(Exercise): Locate the line containing "[91,327,174,350] Usage: ->", then please write out that line and all the lines below it in the entries exactly.
[Opening Records shown section]
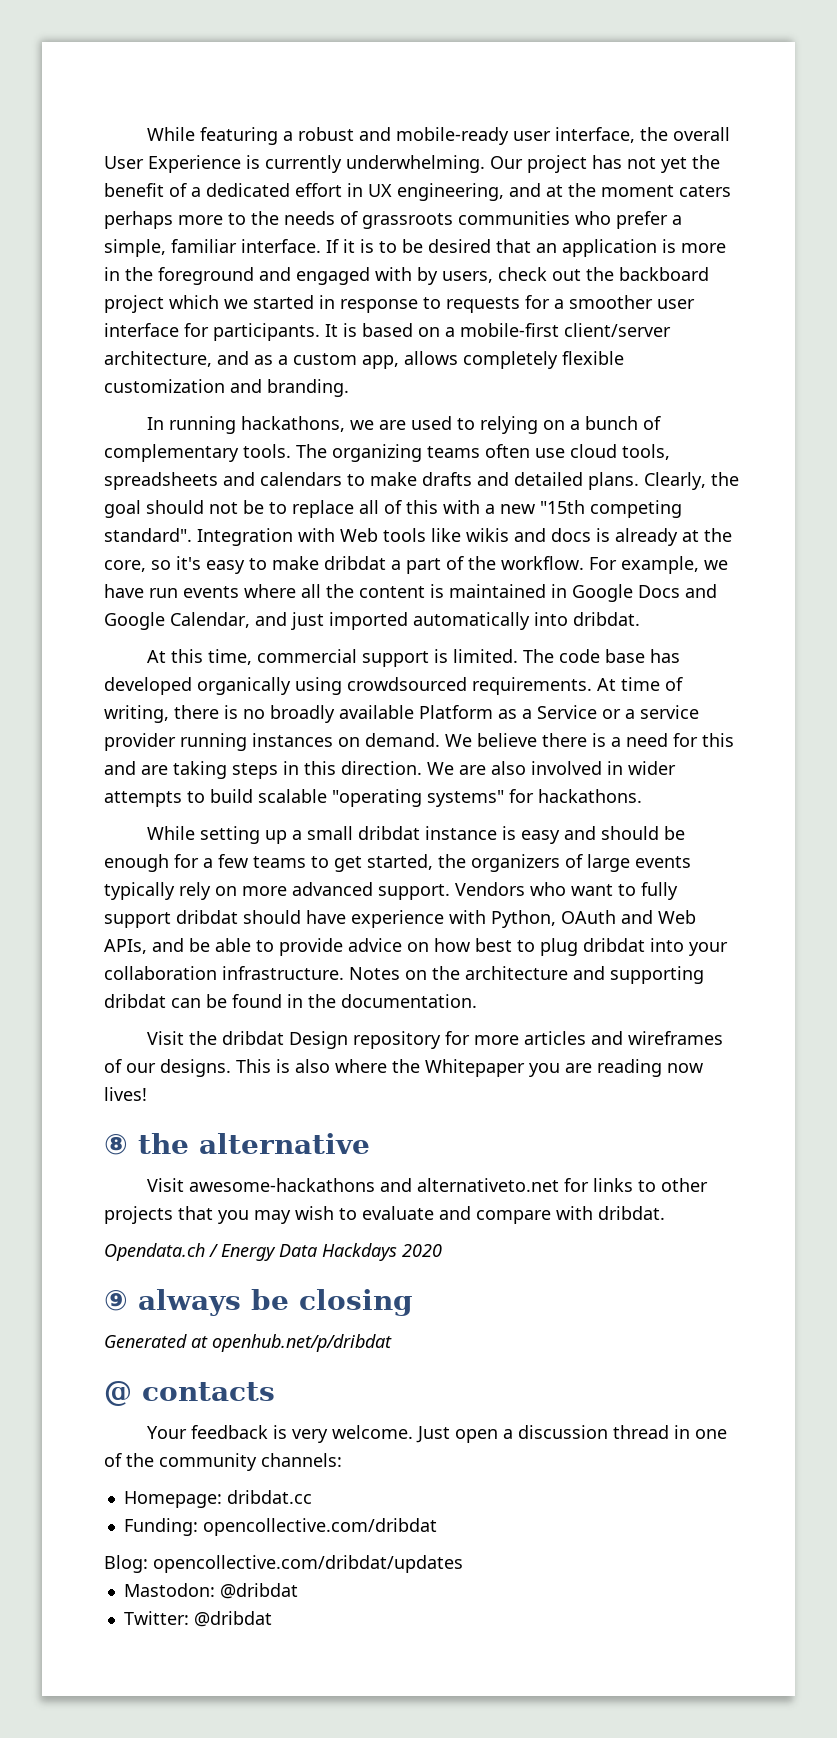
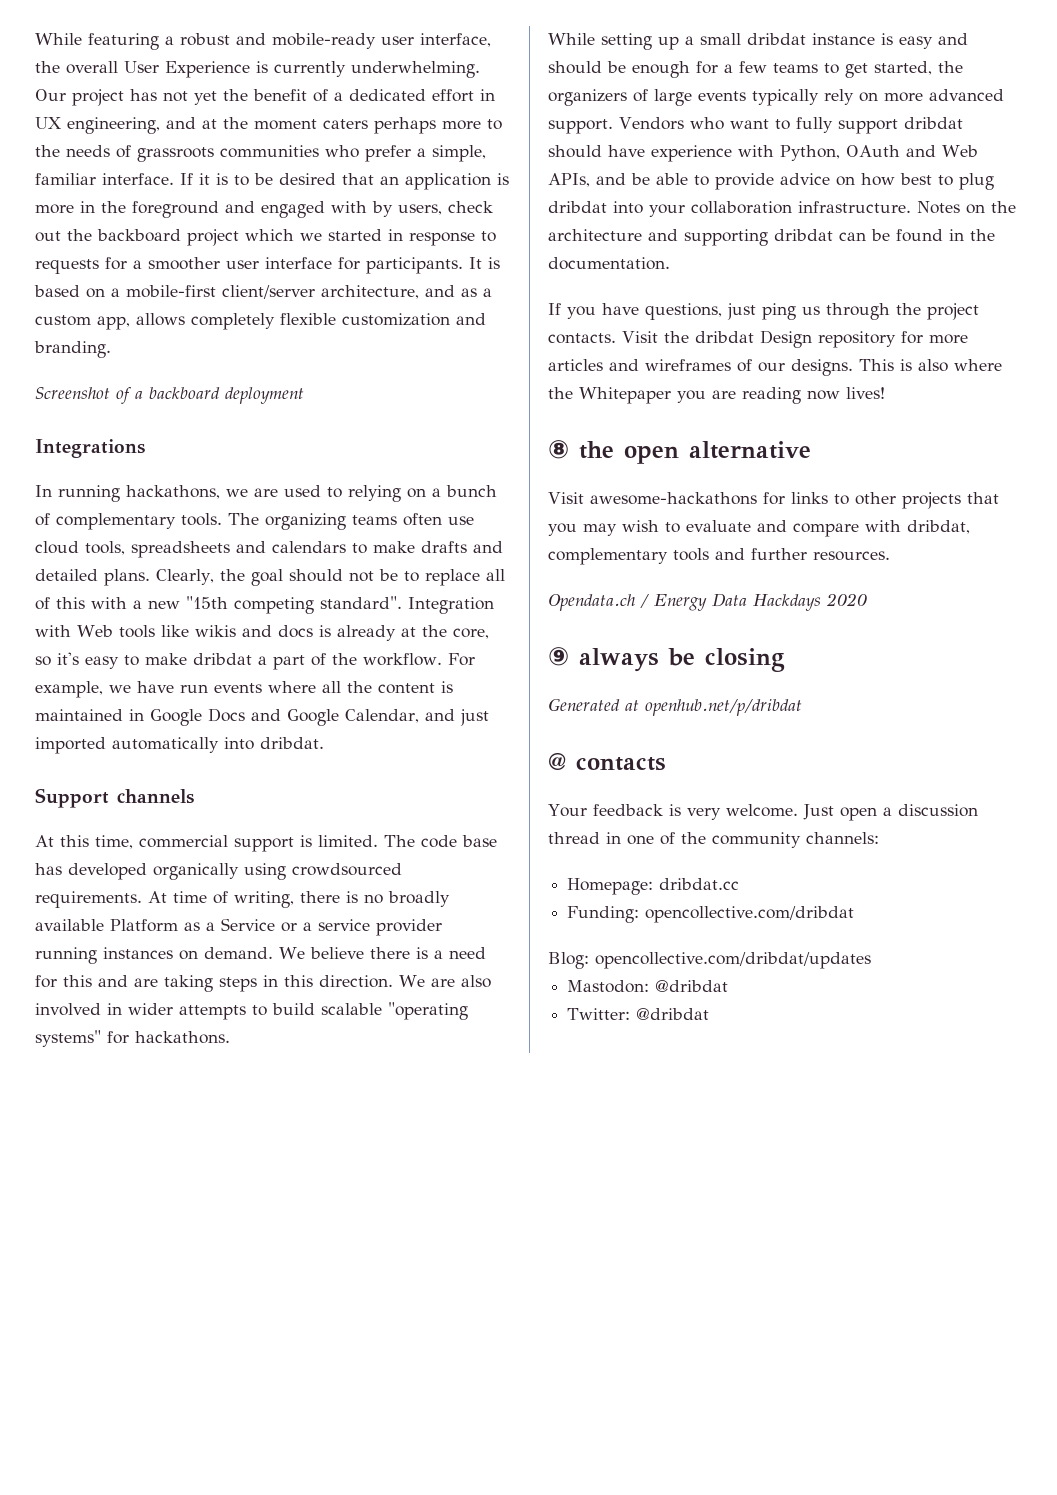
(349, 388) none -> [35,387,304,404] [35,439,145,458] // Screenshot of a backboard deployment // Integrations
(640, 619) none -> [35,788,194,808] // Support channels
(477, 1001) none -> [548,303,979,320] [548,333,616,344] If you have questions, just ping us through the project contacts.
(189, 1143) none -> [624,445,679,464] open
[380,1178,560,1192] and alternativeto.net -> (757, 498) none
[598,1206,665,1220] dribdat. -> [907,520,970,534] [548,548,890,565] dribdat, complementary tools and further resources.

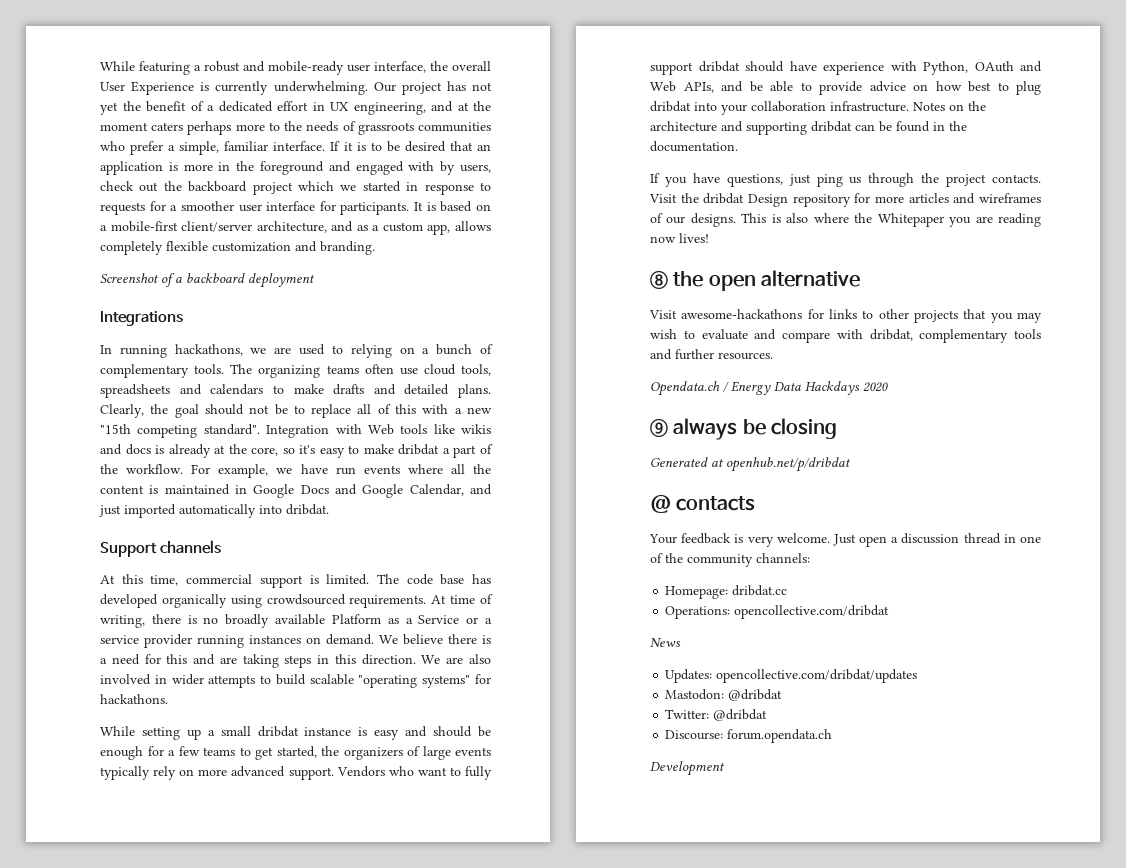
[567,906,640,923] Funding: -> [665,606,731,619] Operations:
[548,952,589,969] Blog: -> [650,638,681,647] [665,669,713,683] News // Updates:
(710, 1014) none -> [665,729,833,743] [650,761,725,776] // Discourse: forum.opendata.ch // Development

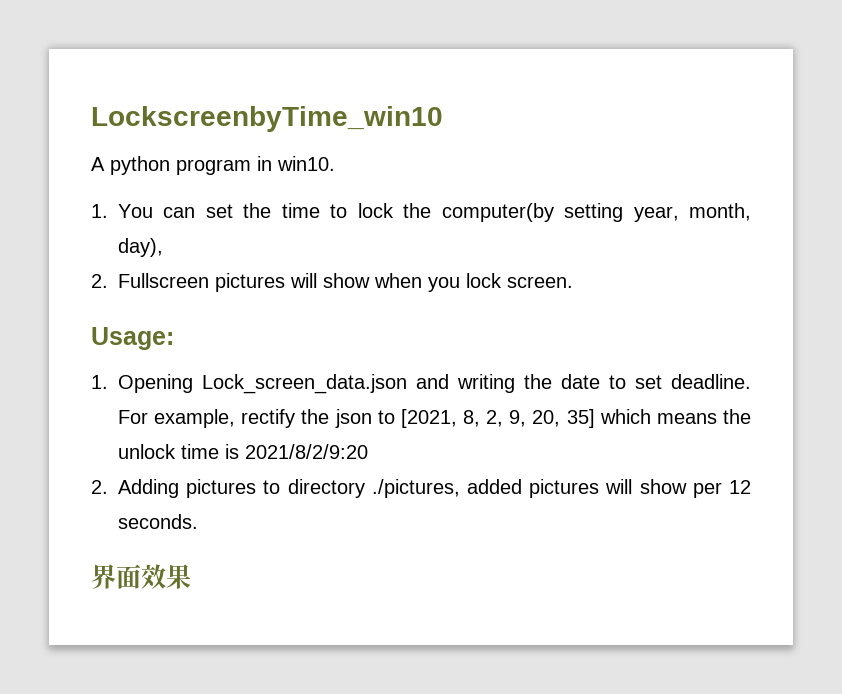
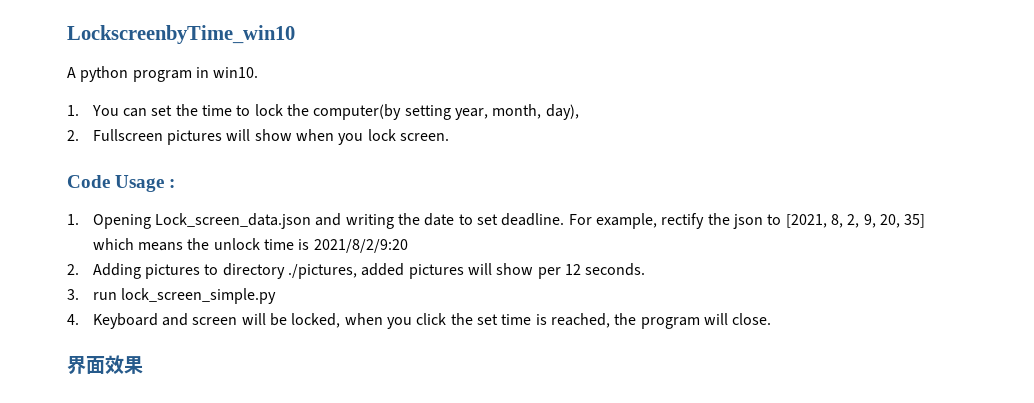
[91,327,174,350] Usage: -> [67,175,176,192] Code Usage :
(198, 521) none -> [67,288,277,304] [67,313,772,329] // 3. run lock_screen_simple.py // 4. Keyboard and screen will be locked, when you click the set time is reached, the program will close.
[Closing Records shown section]
(Result below):
[91,327,174,350] Usage: -> [67,175,176,192] Code Usage :
(198, 521) none -> [67,288,277,304] [67,313,772,329] // 3. run lock_screen_simple.py // 4. Keyboard and screen will be locked, when you click the set time is reached, the program will close.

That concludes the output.